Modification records
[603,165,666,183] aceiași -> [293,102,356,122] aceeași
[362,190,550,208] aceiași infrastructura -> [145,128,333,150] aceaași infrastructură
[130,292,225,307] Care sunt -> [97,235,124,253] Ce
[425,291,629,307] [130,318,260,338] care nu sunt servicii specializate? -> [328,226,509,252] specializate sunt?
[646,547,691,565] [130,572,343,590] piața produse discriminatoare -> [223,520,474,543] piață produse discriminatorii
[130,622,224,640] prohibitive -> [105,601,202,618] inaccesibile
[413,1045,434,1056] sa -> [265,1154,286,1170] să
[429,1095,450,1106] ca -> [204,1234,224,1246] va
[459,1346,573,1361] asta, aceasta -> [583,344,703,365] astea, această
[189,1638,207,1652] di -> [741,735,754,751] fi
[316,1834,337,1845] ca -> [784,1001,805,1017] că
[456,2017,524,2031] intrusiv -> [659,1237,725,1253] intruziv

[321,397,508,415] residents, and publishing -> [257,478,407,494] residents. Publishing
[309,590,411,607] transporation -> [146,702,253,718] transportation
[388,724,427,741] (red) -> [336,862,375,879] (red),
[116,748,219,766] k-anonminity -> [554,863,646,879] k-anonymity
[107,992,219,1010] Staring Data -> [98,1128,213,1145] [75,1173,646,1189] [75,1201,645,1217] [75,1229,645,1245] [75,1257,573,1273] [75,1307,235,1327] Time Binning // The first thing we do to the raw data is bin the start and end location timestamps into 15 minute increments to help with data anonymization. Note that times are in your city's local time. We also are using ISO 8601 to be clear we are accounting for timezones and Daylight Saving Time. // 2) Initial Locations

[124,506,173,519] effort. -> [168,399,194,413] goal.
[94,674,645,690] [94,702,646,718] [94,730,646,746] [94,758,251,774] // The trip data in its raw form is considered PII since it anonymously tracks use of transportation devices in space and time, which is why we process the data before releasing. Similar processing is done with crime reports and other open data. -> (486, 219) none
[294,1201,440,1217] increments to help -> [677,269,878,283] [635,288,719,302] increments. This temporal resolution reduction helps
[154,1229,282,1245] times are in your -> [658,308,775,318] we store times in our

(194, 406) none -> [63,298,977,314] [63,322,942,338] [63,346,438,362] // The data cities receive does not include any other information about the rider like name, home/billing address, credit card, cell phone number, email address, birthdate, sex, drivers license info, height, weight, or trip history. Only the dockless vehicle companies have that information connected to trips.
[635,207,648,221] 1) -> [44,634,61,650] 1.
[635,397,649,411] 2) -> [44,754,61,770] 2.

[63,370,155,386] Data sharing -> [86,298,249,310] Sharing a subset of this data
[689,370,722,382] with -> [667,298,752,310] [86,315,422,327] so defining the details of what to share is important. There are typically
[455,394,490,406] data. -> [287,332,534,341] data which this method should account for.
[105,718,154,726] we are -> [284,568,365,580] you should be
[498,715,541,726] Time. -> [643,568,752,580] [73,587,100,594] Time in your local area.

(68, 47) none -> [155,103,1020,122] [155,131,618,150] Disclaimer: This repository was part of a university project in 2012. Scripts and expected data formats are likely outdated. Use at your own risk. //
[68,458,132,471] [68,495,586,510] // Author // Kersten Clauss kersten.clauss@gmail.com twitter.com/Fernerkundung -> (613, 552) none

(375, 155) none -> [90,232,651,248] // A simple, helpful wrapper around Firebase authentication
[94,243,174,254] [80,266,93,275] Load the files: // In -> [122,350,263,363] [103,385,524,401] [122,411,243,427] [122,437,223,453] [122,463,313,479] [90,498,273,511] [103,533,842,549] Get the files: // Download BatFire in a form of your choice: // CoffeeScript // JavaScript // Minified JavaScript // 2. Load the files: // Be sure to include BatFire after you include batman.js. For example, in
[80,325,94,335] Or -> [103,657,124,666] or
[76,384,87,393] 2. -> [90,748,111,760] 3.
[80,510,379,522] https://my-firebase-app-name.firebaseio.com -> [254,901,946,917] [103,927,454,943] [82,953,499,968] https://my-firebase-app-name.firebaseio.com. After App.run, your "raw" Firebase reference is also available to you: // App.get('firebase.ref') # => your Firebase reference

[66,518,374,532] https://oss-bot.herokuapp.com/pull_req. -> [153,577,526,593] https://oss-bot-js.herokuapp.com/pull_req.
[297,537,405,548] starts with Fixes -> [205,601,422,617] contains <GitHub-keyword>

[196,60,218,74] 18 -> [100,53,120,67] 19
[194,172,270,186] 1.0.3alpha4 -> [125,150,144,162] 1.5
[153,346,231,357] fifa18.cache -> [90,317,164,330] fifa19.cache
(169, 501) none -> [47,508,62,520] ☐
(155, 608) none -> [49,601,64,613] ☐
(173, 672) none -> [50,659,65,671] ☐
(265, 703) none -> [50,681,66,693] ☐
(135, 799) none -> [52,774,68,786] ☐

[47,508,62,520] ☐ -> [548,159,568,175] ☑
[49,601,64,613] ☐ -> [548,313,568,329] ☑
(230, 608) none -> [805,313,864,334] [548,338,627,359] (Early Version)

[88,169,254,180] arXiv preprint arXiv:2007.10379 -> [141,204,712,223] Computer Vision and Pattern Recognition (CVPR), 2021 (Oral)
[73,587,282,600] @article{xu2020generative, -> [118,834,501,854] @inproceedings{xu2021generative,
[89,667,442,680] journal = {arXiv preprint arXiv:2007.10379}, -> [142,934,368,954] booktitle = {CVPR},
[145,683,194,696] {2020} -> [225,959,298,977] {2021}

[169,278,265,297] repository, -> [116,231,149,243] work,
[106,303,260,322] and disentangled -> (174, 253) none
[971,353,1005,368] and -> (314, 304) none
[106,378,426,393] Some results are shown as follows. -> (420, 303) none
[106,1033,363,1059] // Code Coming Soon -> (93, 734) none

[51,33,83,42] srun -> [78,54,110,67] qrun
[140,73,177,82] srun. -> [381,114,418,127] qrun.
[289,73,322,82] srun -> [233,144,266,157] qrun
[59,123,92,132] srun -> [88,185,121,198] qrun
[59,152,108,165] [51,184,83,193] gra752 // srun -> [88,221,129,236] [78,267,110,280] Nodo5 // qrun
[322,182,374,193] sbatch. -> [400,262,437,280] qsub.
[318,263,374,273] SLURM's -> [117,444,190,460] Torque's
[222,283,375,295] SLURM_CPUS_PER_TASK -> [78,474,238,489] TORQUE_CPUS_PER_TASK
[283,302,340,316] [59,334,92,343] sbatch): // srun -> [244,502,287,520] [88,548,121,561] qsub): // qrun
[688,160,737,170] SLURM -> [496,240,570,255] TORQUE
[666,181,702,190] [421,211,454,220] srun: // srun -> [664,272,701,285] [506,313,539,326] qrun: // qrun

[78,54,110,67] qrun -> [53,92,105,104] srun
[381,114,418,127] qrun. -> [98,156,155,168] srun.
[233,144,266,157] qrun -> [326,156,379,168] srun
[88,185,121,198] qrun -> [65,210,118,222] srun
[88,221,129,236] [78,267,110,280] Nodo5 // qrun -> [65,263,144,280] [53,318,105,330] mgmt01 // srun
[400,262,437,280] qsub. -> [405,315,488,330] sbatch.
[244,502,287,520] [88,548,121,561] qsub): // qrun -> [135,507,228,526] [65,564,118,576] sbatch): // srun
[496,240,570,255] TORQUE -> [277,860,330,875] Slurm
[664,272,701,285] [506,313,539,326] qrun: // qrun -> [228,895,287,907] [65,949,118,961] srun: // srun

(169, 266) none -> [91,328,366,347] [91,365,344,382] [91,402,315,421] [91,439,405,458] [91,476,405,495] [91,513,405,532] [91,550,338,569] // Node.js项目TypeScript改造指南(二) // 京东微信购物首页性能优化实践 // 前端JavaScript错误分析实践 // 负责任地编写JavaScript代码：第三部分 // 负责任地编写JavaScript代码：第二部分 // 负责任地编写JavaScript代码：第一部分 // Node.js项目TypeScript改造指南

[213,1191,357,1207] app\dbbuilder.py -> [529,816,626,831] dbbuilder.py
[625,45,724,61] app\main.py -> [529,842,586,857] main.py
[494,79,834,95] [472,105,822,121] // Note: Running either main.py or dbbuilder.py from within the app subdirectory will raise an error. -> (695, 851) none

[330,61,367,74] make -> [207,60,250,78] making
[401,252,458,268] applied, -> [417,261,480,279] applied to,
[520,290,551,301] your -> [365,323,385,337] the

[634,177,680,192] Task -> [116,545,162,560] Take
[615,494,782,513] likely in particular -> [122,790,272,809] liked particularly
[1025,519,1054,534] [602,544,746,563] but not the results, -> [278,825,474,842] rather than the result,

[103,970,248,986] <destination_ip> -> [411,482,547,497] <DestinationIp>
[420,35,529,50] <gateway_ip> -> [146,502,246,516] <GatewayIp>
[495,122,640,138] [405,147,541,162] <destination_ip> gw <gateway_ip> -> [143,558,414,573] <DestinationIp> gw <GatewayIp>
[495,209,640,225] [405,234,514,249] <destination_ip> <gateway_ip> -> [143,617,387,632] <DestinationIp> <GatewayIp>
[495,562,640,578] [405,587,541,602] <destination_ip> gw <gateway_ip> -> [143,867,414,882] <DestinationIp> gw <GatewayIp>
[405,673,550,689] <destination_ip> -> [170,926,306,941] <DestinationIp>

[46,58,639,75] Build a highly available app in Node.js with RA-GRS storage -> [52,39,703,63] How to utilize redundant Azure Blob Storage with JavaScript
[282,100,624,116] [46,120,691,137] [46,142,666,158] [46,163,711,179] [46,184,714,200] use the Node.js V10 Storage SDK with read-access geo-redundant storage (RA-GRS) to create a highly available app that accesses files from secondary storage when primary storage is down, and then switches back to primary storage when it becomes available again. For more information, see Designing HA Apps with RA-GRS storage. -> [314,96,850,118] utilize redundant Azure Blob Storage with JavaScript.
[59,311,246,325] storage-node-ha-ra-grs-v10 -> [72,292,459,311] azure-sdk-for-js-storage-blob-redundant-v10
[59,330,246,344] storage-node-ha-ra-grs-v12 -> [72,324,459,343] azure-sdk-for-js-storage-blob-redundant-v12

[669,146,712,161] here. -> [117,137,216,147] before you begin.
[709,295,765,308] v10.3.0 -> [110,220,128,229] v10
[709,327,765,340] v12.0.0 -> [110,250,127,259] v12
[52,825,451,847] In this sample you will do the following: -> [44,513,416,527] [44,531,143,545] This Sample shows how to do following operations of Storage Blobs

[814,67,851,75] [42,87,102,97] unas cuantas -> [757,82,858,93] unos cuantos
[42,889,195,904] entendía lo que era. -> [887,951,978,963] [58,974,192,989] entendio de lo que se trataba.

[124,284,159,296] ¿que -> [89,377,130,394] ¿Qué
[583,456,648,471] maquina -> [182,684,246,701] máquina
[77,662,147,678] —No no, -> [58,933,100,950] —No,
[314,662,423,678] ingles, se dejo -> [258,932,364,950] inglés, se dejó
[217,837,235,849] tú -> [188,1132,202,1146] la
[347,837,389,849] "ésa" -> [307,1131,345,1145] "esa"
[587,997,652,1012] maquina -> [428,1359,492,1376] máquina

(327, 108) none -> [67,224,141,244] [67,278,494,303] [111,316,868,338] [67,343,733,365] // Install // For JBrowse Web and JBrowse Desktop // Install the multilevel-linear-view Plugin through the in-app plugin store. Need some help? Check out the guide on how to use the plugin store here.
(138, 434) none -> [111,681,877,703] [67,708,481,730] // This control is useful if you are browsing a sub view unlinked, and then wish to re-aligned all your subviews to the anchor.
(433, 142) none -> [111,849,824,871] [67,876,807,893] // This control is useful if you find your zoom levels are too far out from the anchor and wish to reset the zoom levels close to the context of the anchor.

What is needed ::
For this exercise, output exactly the lines above from the line with "[106,378,426,393] Some results" to the line with "[322,182,374,193] sbatch. ->", counting both, and leave out the rest.

Exercise solution ::
[106,378,426,393] Some results are shown as follows. -> (420, 303) none
[106,1033,363,1059] // Code Coming Soon -> (93, 734) none

[51,33,83,42] srun -> [78,54,110,67] qrun
[140,73,177,82] srun. -> [381,114,418,127] qrun.
[289,73,322,82] srun -> [233,144,266,157] qrun
[59,123,92,132] srun -> [88,185,121,198] qrun
[59,152,108,165] [51,184,83,193] gra752 // srun -> [88,221,129,236] [78,267,110,280] Nodo5 // qrun
[322,182,374,193] sbatch. -> [400,262,437,280] qsub.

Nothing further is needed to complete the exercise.